Design of Experiments Workflow
What is the design of experiments (DOE) workflow?
Design of experiments (DOE) is a structured approach to planning, conducting, and analyzing experiments to better understand how multiple input variables (factors) affect an output variable (response). A designed experiment can help us identify cause-and-effect relationships and optimize our processes or products. The DOE workflow describes a typical sequence of steps for properly executing a designed experiment.
The DOE workflow consists of six steps: define, model, design, data entry, analyze, and predict. The framework for designing an experiment remains the same regardless of the method of experimental design you choose.
- Define: Identify the experimental purpose, response(s), and factor(s).
- Model: Propose or specify an initial statistical model.
- Design: Generate and evaluate an experimental design that can support the initial statistical model.
- Data entry: Collect data for each row (run) in the design.
- Analyze: Fit a statistical model to the experimental data to answer your research questions.
- Predict: Use your confirmed statistical model to predict future values of the responses.
While these steps relate to a single experiment, a sequence of experiments may be required to achieve the experimental purpose. Subject matter knowledge is vital to all the steps in DOE.
Define
The purpose of the experiment should guide your design choices throughout the DOE process.

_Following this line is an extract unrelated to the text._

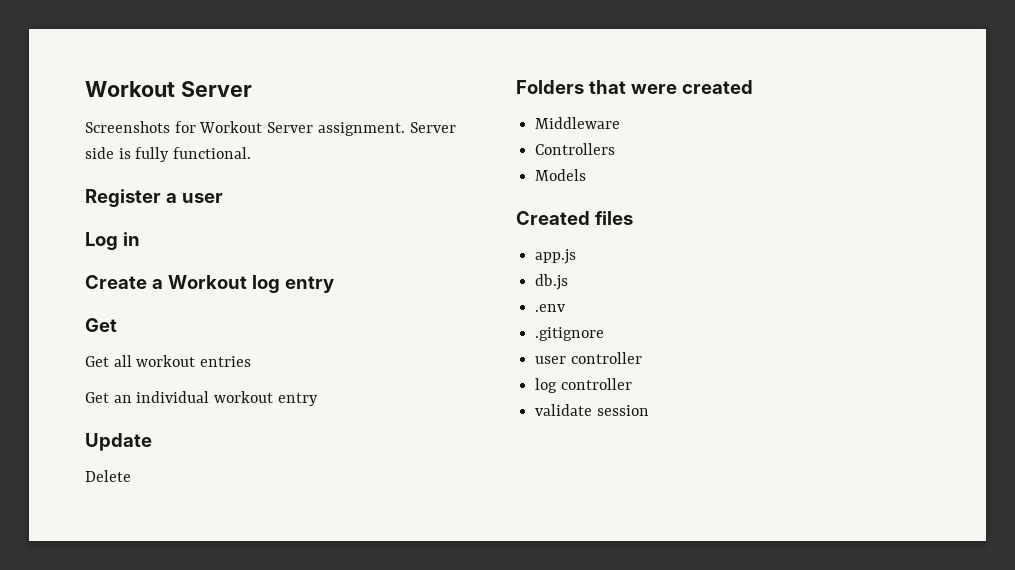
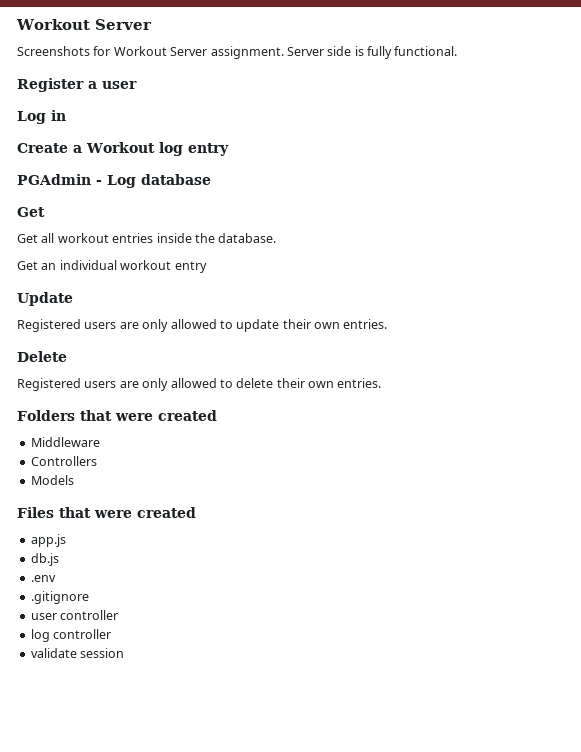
(334, 284) none -> [17,174,211,188] // PGAdmin - Log database
(252, 361) none -> [156,233,277,243] inside the database.
[85,470,131,482] Delete -> [17,319,388,332] [17,351,67,362] [17,378,382,391] Registered users are only allowed to update their own entries. // Delete // Registered users are only allowed to delete their own entries.
[516,211,633,225] Created files -> [17,507,196,518] Files that were created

There are a series of questions to answer during the define step, and all of them relate to what information you would like to have at the end of the experiment.
Questions to answer during the define step of the DOE framework include:
- What is the purpose of the experiment?
- What are the responses that you want to measure?
- What are the response goals (e.g., maximize, minimize)?
- What are the factors that affect the responses?
- What are meaningful ranges or levels for the factors that will produce measurable effects on the response(s) of interest?
Two common purposes of DOE are identifying important factors from a large set of factors (commonly referred to as “screening”) or characterizing and optimizing a process. Your experiment might have more than one purpose.
After you have established the purpose, the response and factor are defined. The response is what is measured during the experiment; the factor is what changes during the experiment to understand its impact on the response.
Model
During the model step, an initial statistical model is specified. A designed experiment is a collection of trials performed to support a proposed statistical model. The statistical model you specify is directly related to the purpose of the experiment. First-order models (main effects only) are commonly used to identify active factors (screening), while second-order models (including interaction and quadratic terms) offer greater flexibility for predicting and optimizing responses. Depending on the design approach you use, the statistical model will be implicit in your design choice, or you can specify a statistical model that only includes the model effects that you want to estimate.
Design
During the design step, a design is generated based on the choices made during the model step. Each row in the design is a run and contains the factor combinations you want to test. The design consists of the number of runs needed to estimate the proposed statistical model, plus a few extra runs to estimate experimental error. Design evaluation also takes place during this step. Design evaluation is a set of tools we use to understand the design’s strengths and limitations and to ensure that our design provides the information needed given the purpose of the experiment. Design evaluation can be used to compare two or more designs to understand the tradeoffs.
Data entry
For the data entry step, the experiment is executed following the design run order; the responses for each run are recorded in the data table.
Analyze
During the analyze step, the initial "full" specified statistical model is fit to the experimental data. When screening, the model consists of main effects, or sometimes some or all of the two-factor interactions. When you want to predict or optimize the process, the model typically includes second-order effects (two-factor interactions and quadratics). A common statistical model is a multiple linear regression model. Inactive (non-significant) effects can be removed from the initial, full model to create a reduced model. If more than one response is collected during the experiment, an individual model is fit for each response.
Predict
During this step, the reduced model from the analyze step is used to predict future values of the response, and, if response goals have been specified, find factor settings that are predicted to meet those goals. The model is an interpolating model, meaning that it can make predictions for any levels of the factors within the factor range, even if the design did not test those particular levels.